Juristas avaliam que decisão italiana sobre Zambelli pode impactar outros processos relatados por Moraes
Da Redação
A decisão da Justiça italiana que anulou a extradição da ex-deputada Carla Zambelli (PL) pode ter repercussões em outros processos conduzidos pelo ministro Alexandre de Moraes no Supremo Tribunal Federal (STF), segundo avaliação de juristas ouvidos pelo Estadão. A Corte de Cassação da Itália entendeu que houve dúvidas quanto à imparcialidade do julgamento, ao apontar que Moraes atuou simultaneamente como julgador e pessoa diretamente atingida por um dos fatos atribuídos à ex-parlamentar. A reportagem é do Estadão.

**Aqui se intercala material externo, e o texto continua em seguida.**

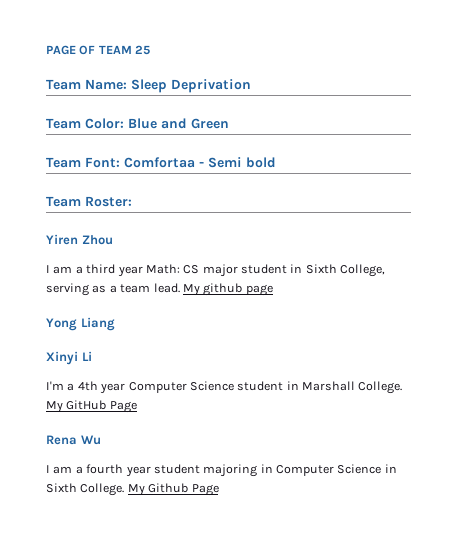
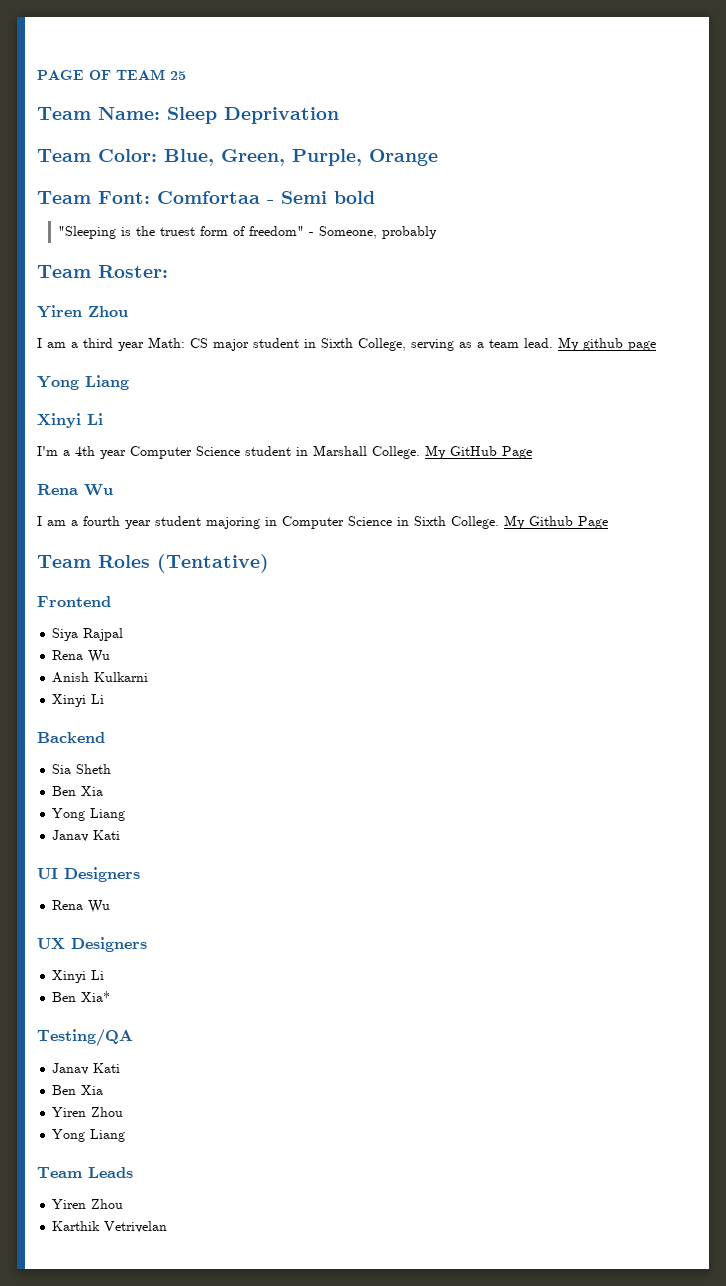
- Team Color: Blue and Green
+ Team Color: Blue, Green, Purple, Orange
+ "Sleeping is the truest form of freedom" - Someone, probably
+ Team Roles (Tentative)
+ Frontend
+ Siya Rajpal
+ Rena Wu
+ Anish Kulkarni
+ Xinyi Li
+ Backend
+ Sia Sheth
+ Ben Xia
+ Yong Liang
+ Janav Kati
+ UI Designers
+ Rena Wu
+ UX Designers
+ Xinyi Li
+ Ben Xia*
+ Testing/QA
+ Janav Kati
+ Ben Xia
+ Yiren Zhou
+ Yong Liang
+ Team Leads
+ Yiren Zhou
+ Karthik Vetrivelan

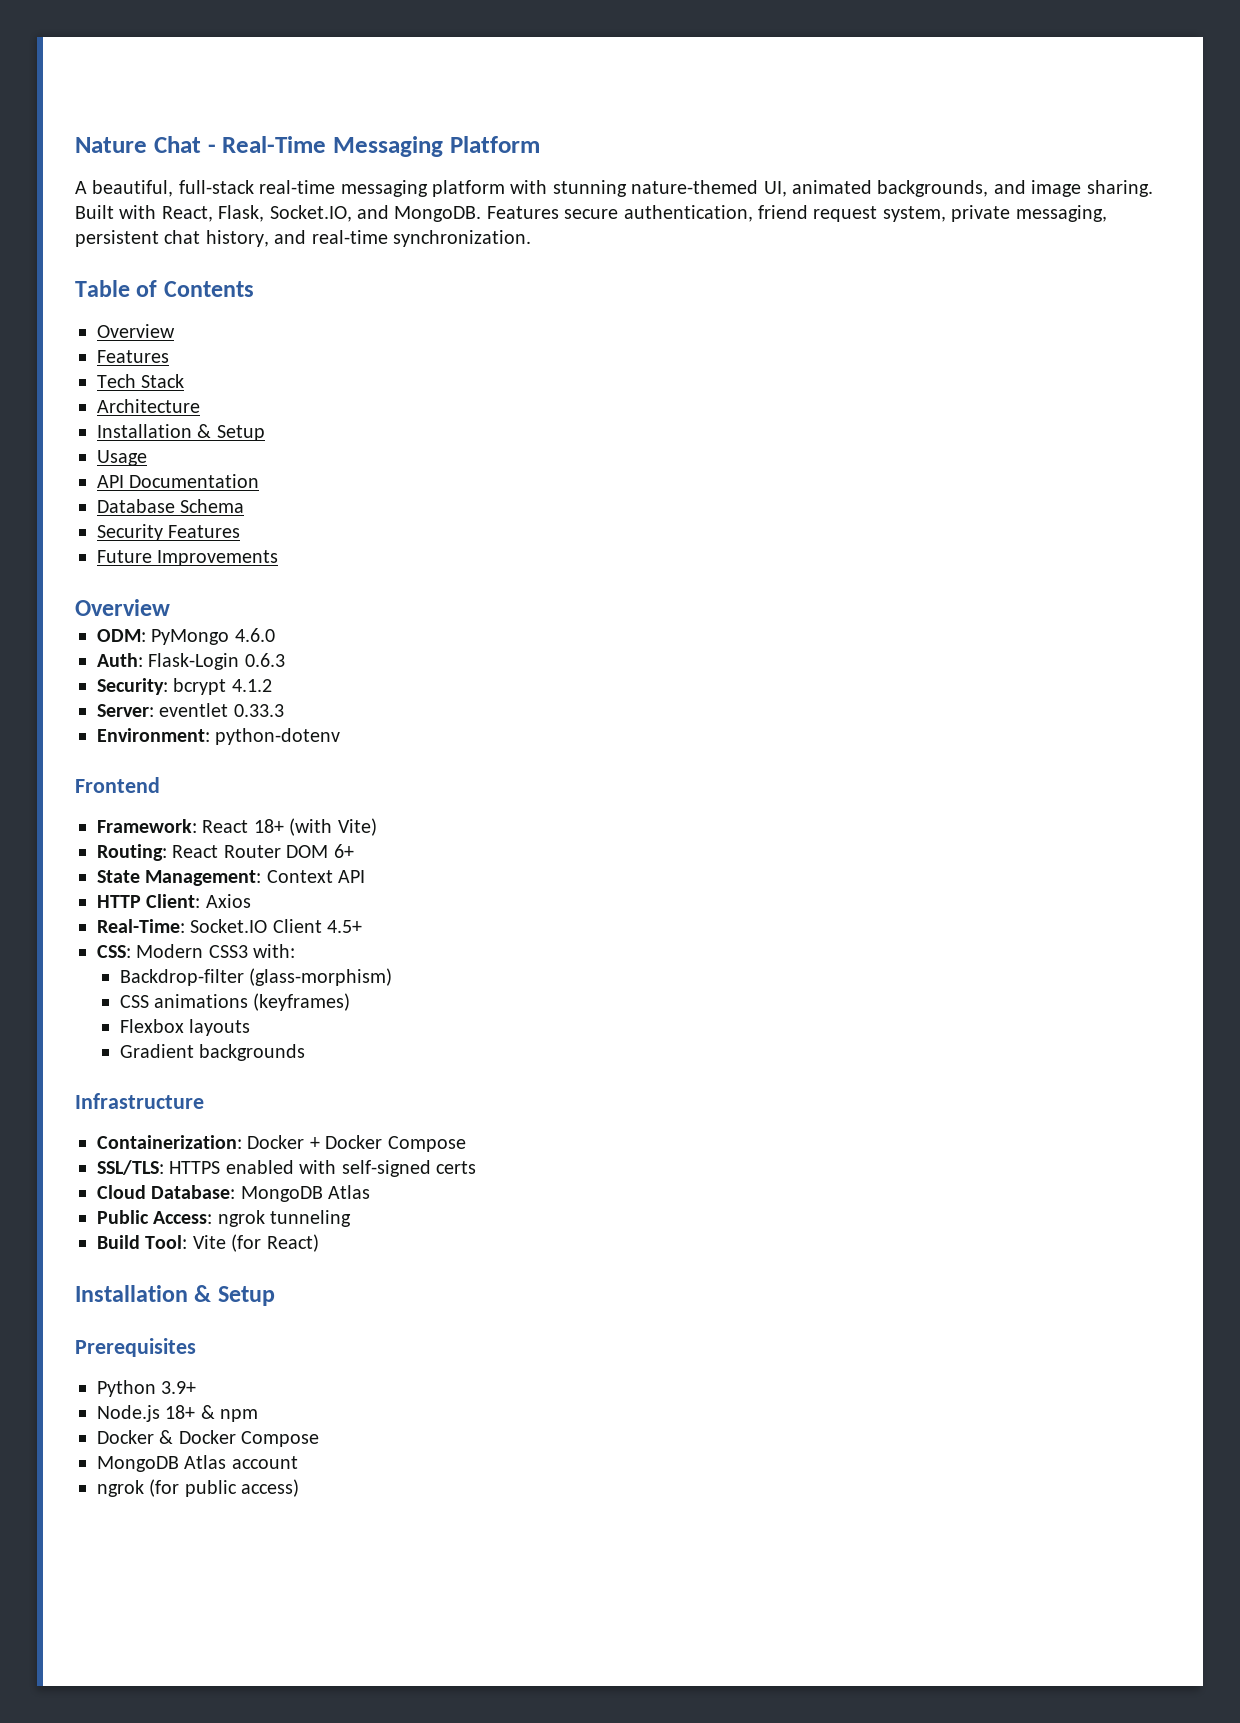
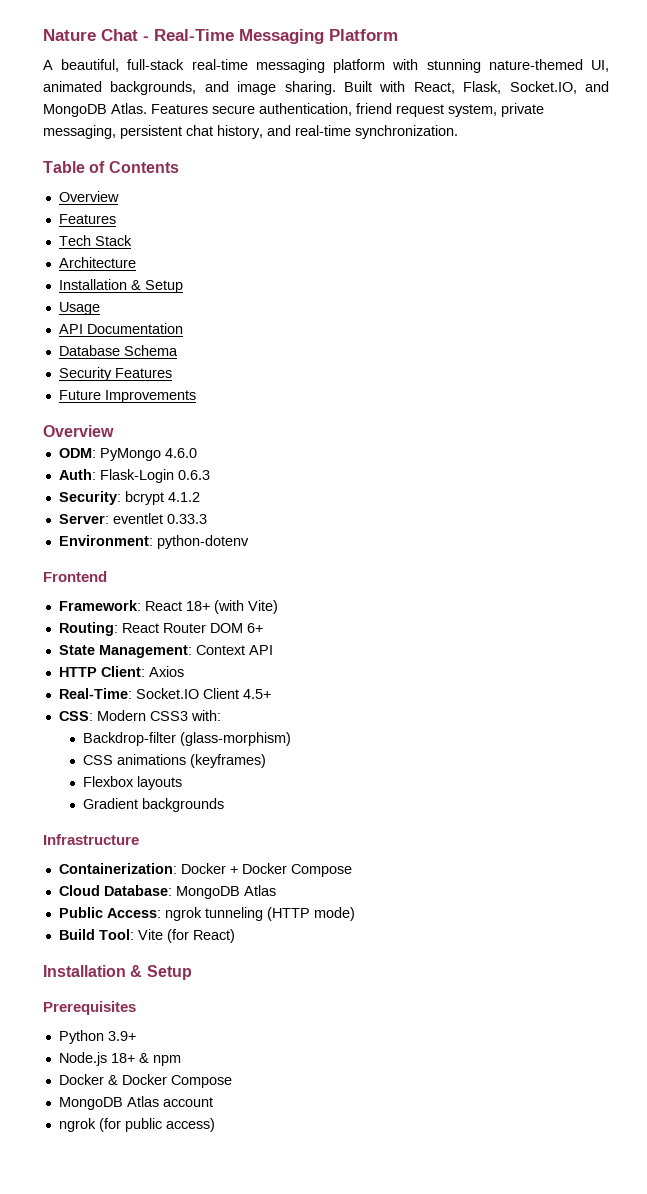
- Built with React, Flask, Socket.IO, and MongoDB.
+ Built with React, Flask, Socket.IO, and MongoDB Atlas.
- SSL/TLS: HTTPS enabled with self-signed certs
- Public Access: ngrok tunneling
+ Public Access: ngrok tunneling (HTTP mode)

Especialistas afirmam que o entendimento poderá ser utilizado por investigados brasileiros que estão no exterior para contestar pedidos de extradição ou de cooperação jurídica internacional. Entre os nomes citados estão Paulo Figueiredo, Eduardo Bolsonaro e outros alvos de procedimentos relatados por Moraes, embora ressaltem que cada caso possui características próprias e será analisado individualmente pelas autoridades dos respectivos países.
A decisão também pode fortalecer argumentos de defesa apresentados por condenados ou investigados em processos relacionados aos atos de 8 de Janeiro e à suposta trama golpista. Para alguns juristas, o fato de Moraes aparecer entre os potenciais alvos de ações investigadas pelo STF pode alimentar questionamentos sobre a imparcialidade objetiva dos julgamentos.
Em resposta, o Supremo Tribunal Federal divulgou nota reafirmando a independência e a imparcialidade da Corte, sustentando que o processo contra Zambelli observou o devido processo legal, o contraditório e a ampla defesa. O STF também manifestou preocupação com os efeitos da decisão italiana sobre a cooperação jurídica internacional entre os dois países e destacou que todas as decisões do caso foram referendadas de forma colegiada.